Indications and technique


Variceal Bleeding

Bleeding gastroesophageal varices not controlled by medical or endoscopic means was the original indication for which TIPS was devised, and this is still the primary indication. TIPS can routinely decompress the portal system to drop the portosystemic gradient (PSG) and will lead to immediate cessation of bleeding in 95% of patients (Fig. 76E.1). A number of randomized trials have compared TIPS to best medical management (Cabrera et al, 1996; Cello et al, 1997; Garcia-Villarreal et al, 1999; Gulberg et al, 2002b; Jalan et al, 1997; Merli et al, 1998; Pomier-Layrargues et al, 2001; Rössle et al, 1997; Sanyal et al, 1997; Sauer et al, 1997). These have demonstrated that TIPS provides better long-term control of variceal bleeding. In these studies, recurrent bleeding occurred in 18% to 56% of patients in the sclerotherapy cohorts versus only 9% to 23% of patients in the TIPS arms. Not only were these differences statistically significant for the primary outcome, the crossover rate from endoscopy to TIPS was 5% to 28%, but only 0% to 7% of the TIPS patients crossed over to endoscopic treatment.

Despite the improved control of bleeding, TIPS did not yield a survival benefit in most of these studies. One possible explanation for this is that by shunting portal blood flow from the liver, some deterioration in liver function occurs, and this might offset the improved survival related to control of hemorrhage. Alternatively, it is possible that the studies simply did not follow patients long enough to demonstrate the survival benefit. In most of the randomized trials, the survival in the TIPS group was longer than the medical therapy group but not long enough to achieve statistical significance; perhaps longer follow-up might have yielded a significant difference.

Better stratification of patients might also have yielded different results, as evidenced by one randomized trial (Monescillo et al, 2004) that stratified patients according to early measurement of their hepatic venous pressure gradient (HVPG) and then randomized high-risk patients (HVPG >20 mm Hg) to medical management or early TIPS placement. Not only did the TIPS group have fewer episodes of recurrent bleeding, both the in-hospital and 1 year mortality rates (11% and 38%) were significantly lower than in the non-TIPS cohort (38% and 65%).

One caveat regarding many of the randomized trials is that most were done using bare metal stents to create the shunt.

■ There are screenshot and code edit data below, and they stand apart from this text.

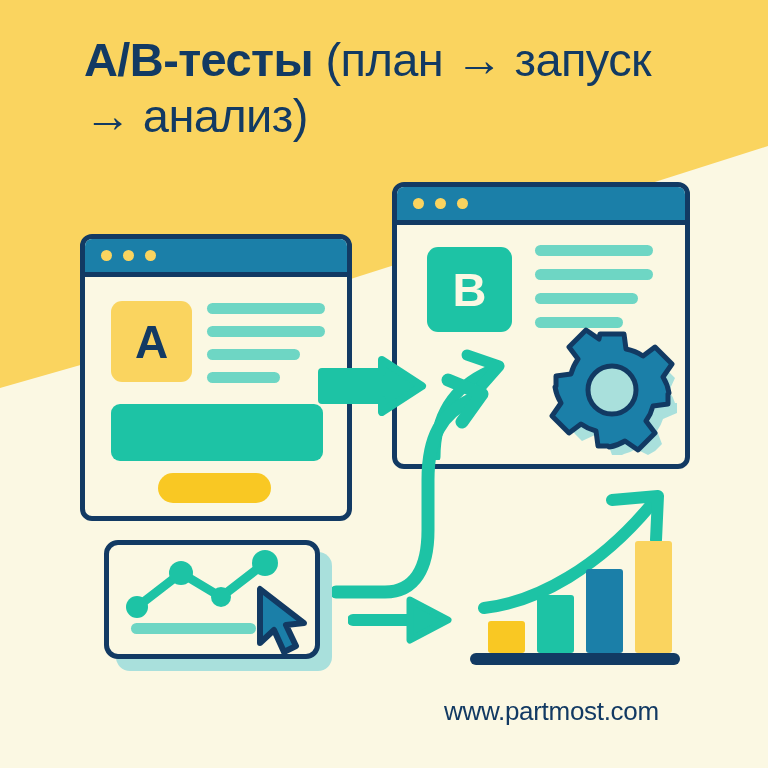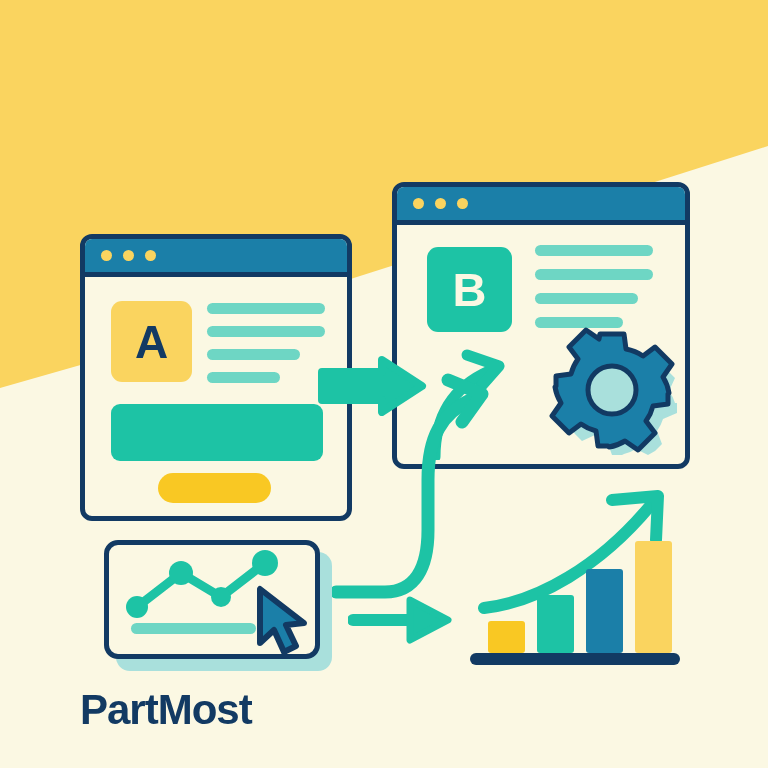--- a/index.html
+++ b/index.html
@@ -163,6 +163,7 @@
   <div class="bg-cream"></div>
   <div class="bg-yellow"></div>
 
+  <div class="headline"><span class="hl-bold">A/B-тесты </span><span class="hl-reg">(план → запуск → анализ)</span></div>
 
 
   <div class="win" id="win-a">

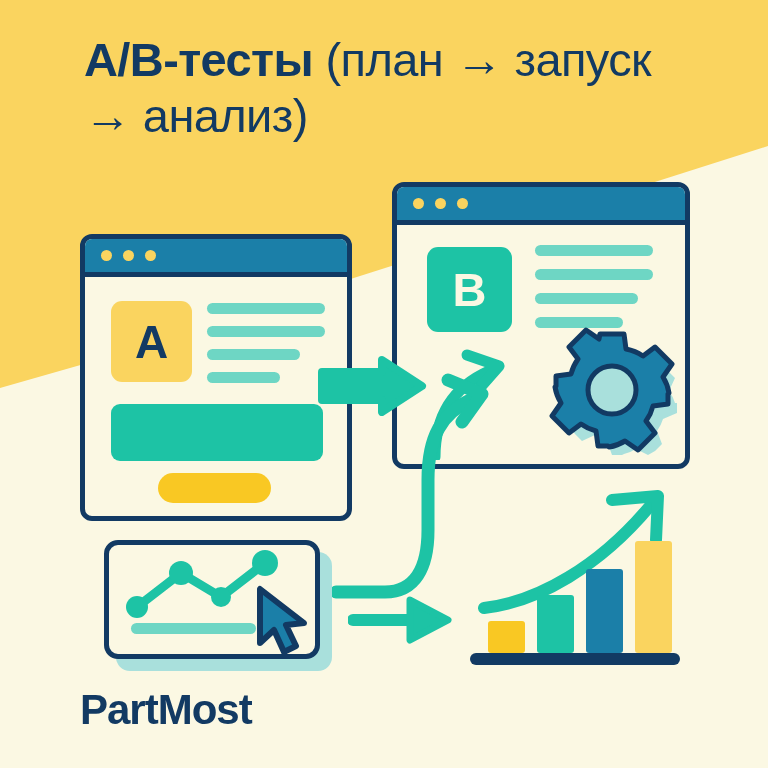--- a/index.html
+++ b/index.html
@@ -276,7 +276,6 @@
     <div class="baseline"></div>
   </div>
 
-  <div class="logo">PartMost</div>
 
 </div>
 

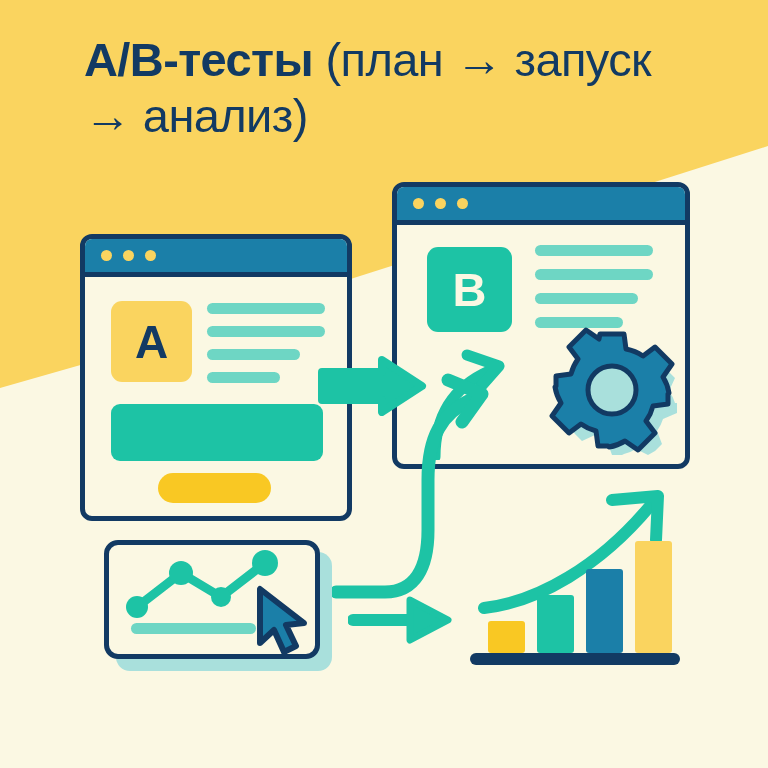--- a/index.html
+++ b/index.html
@@ -276,6 +276,7 @@
     <div class="baseline"></div>
   </div>
 
+  <div class="site">www.partmost.com</div>
 
 </div>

Thus, within 6 to 12 months, the majority of the shunts in the TIPS group had stenosed. The current standard of care is to use stent grafts (polytetrafluoroethylene-covered stents) for TIPS procedures. These newer stent grafts have much improved patency and yield even better control of variceal bleeding than the bare metal TIPS (Angeloni et al, 2004; Angermayr et al, 2003; Bureau et al, 2007; Tripathi et al, 2006). Although more studies need to be done with stent grafts, at least one randomized trial (Garcia-Pagan et al, 2010) showed significantly better 1-year survival for TIPS performed with these improved stents compared with medical management (86% vs. 60%, P < .01).

The main downfall to TIPS is the development of new hepatic encephalopathy or exacerbation of existing encephalopathy, which occurs in 20% to 31% of cases (Boyer & Haskal, 2010). It is for this reason that TIPS is still recommended only after failure of medical management and not as front-line therapy for variceal bleeding. Interestingly, despite improved patency, the stent-graft TIPS has actually been associated with a lower incidence of encephalopathy compared with bare-stent TIPS (Bureau et al, 2007; Tripathi et al, 2006). This is another reason why the randomized trials comparing TIPS to medical management need to be repeated with the newer stent grafts.

Gastric Varices and Gastropathy

Gastric varices are also frequently seen in patients with portal hypertension and are actually associated with a higher rate of hemorrhage-related mortality compared with bleeding from esophageal varices (Garcia-Tsao & Bosch, 2010). TIPS can also provide good control of bleeding related to this condition, although the efficacy compared to endoscopic management is less clear. One large retrospective study comparing TIPS to endoscopic cyanoacrylate injection failed to demonstrate a benefit for TIPS in either control of bleeding or survival (Procaccini et al, 2009). However, another trial (Lo et al, 2007) that randomized patients to either TIPS or variceal obliteration with endoscopic cyanoacrylate injection showed that rebleeding was significantly less frequent in the TIPS group (11% vs. 38%, P = .014).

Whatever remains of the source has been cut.